* To do: In the lines below, look for "Either". Copy each line where it appears.

[Itemized modification records]

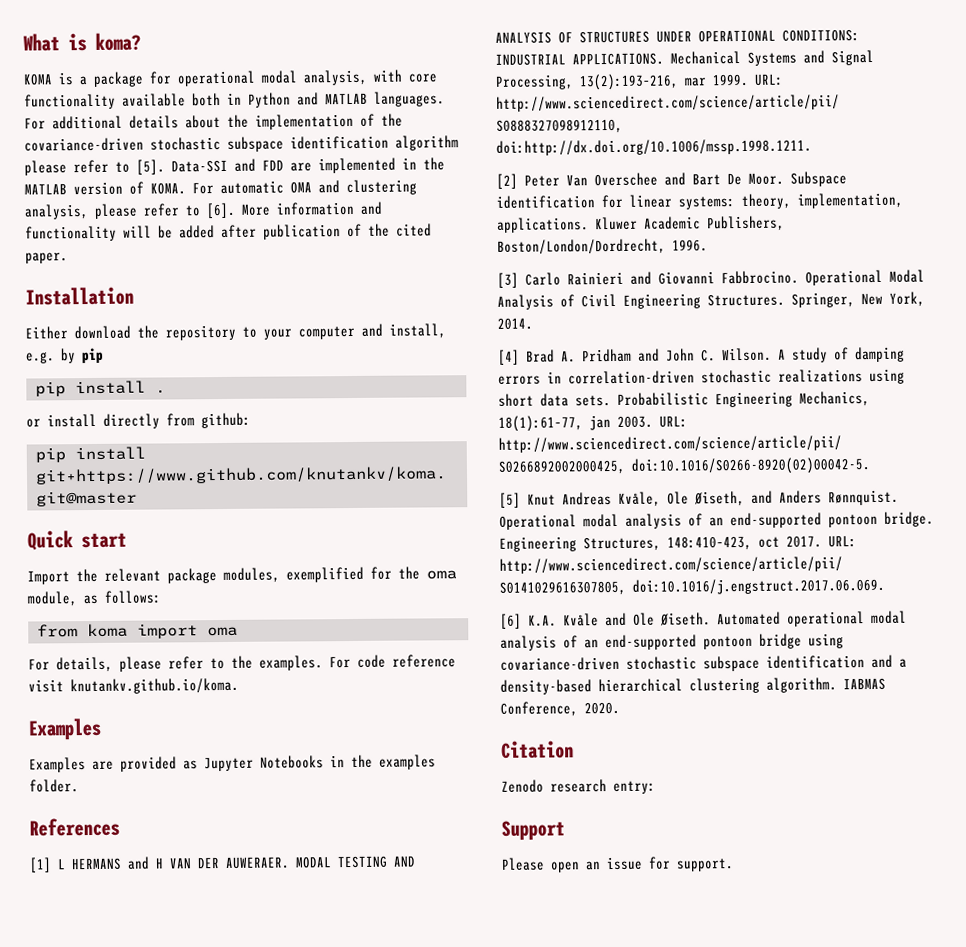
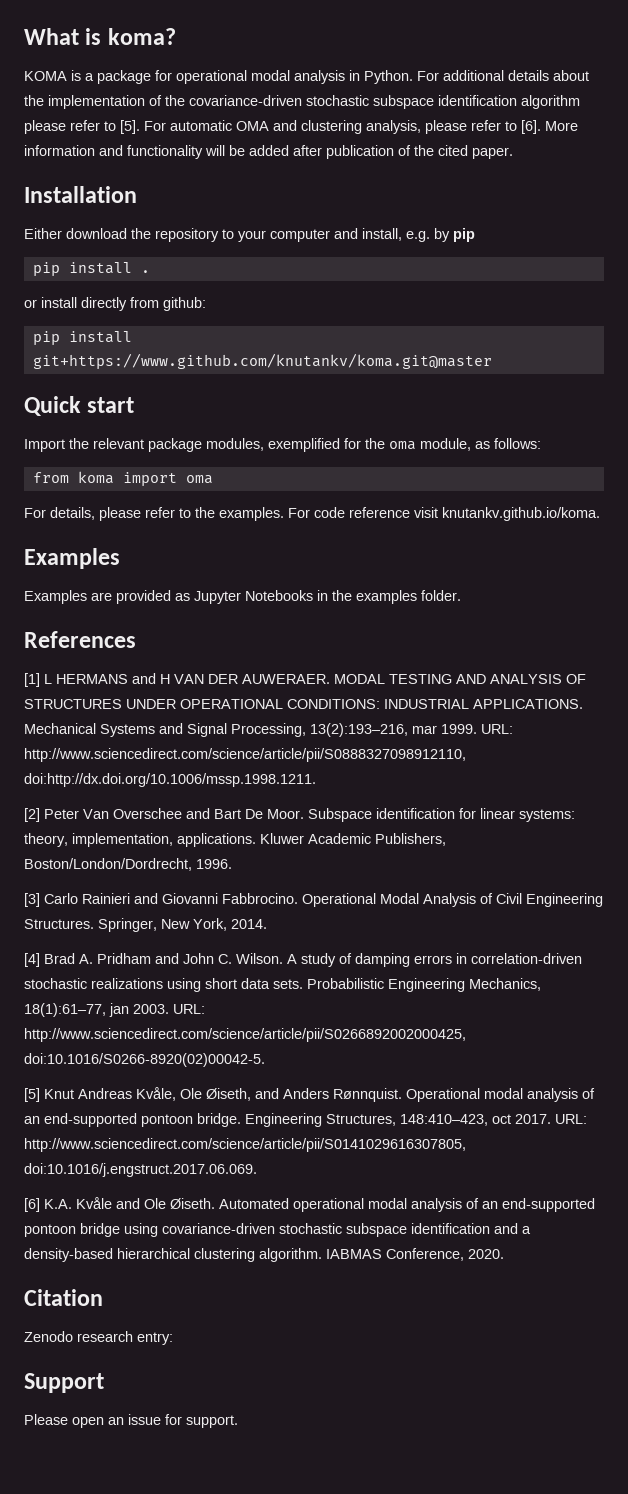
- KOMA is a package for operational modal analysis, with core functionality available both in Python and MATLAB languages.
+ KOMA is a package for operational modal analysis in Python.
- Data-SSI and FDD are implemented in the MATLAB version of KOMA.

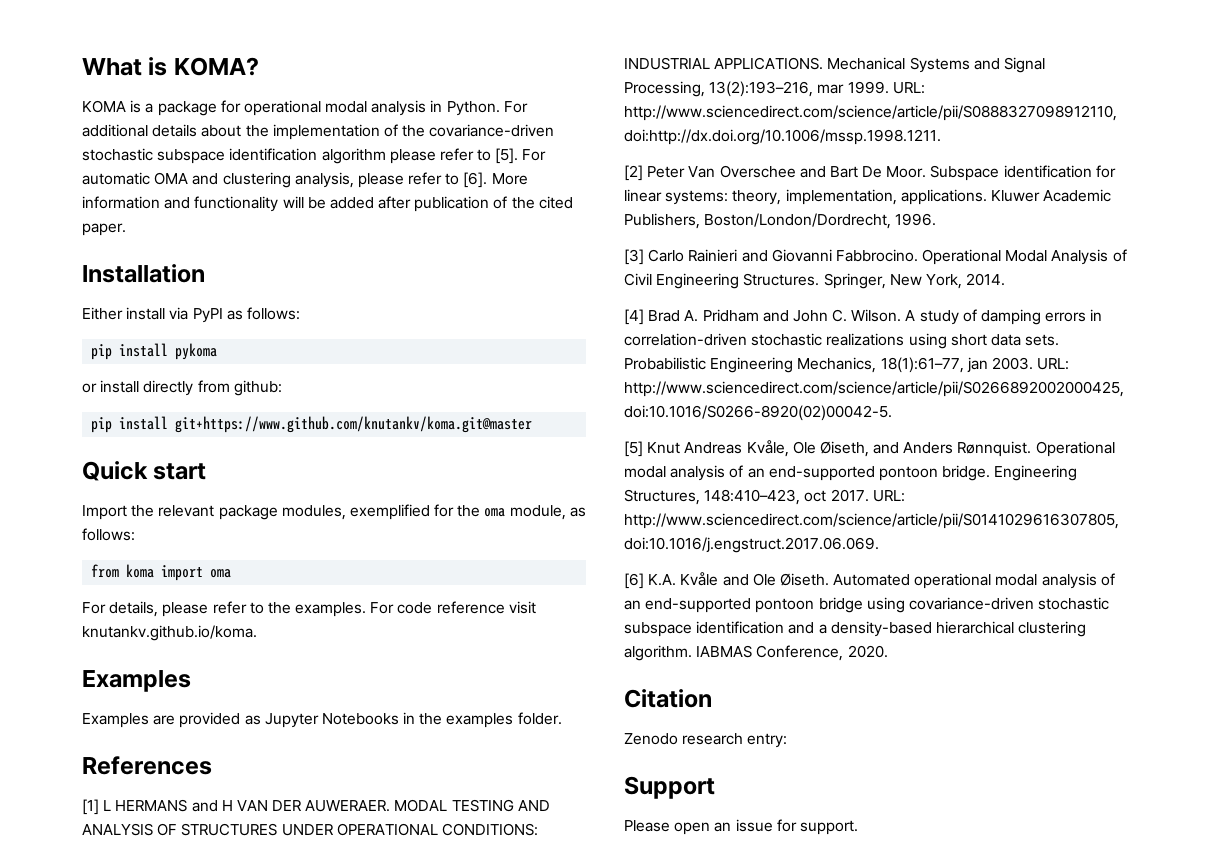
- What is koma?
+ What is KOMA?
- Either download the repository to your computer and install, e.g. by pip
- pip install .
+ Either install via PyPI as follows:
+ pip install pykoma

==

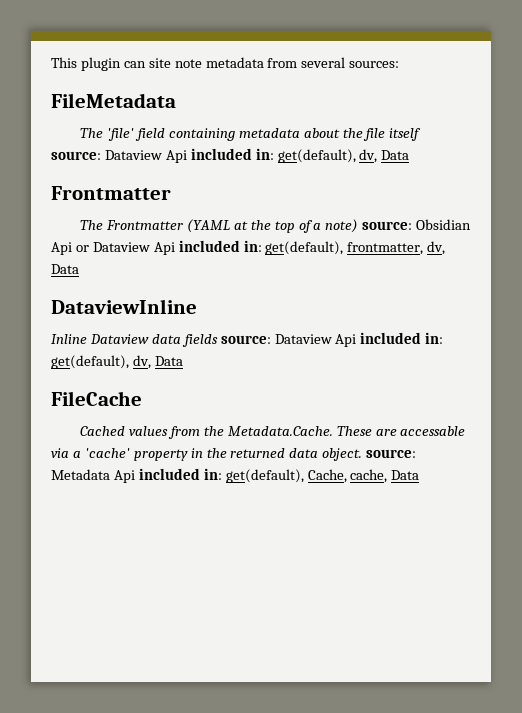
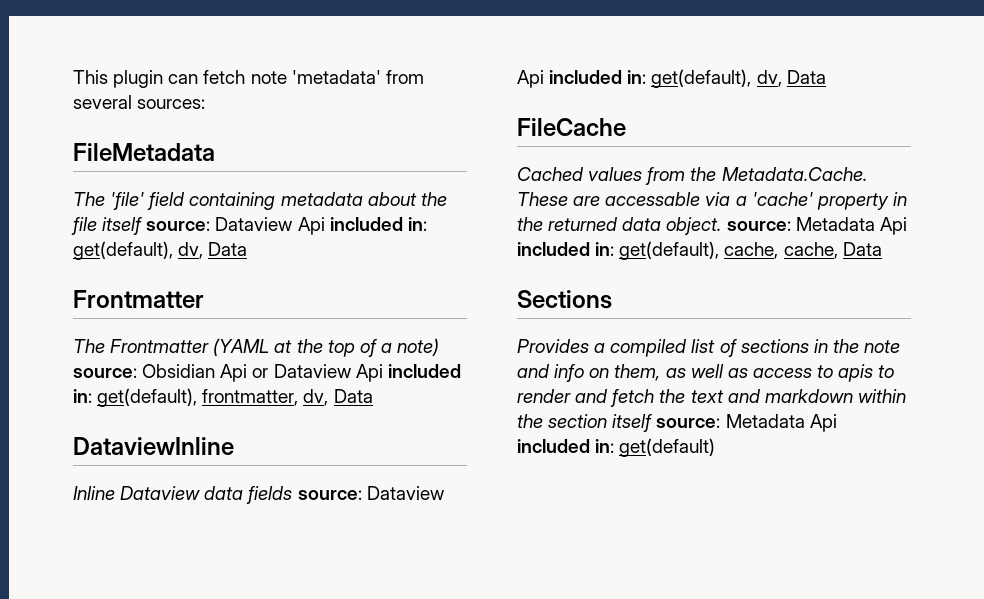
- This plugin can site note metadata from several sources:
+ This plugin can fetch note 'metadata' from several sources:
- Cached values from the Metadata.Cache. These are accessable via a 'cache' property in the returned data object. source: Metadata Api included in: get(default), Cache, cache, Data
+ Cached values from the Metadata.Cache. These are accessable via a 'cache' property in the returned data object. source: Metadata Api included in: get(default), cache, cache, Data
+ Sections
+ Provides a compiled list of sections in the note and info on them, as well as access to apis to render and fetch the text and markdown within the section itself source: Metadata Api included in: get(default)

* Response to this exercise:
- Either download the repository to your computer and install, e.g. by pip
+ Either install via PyPI as follows:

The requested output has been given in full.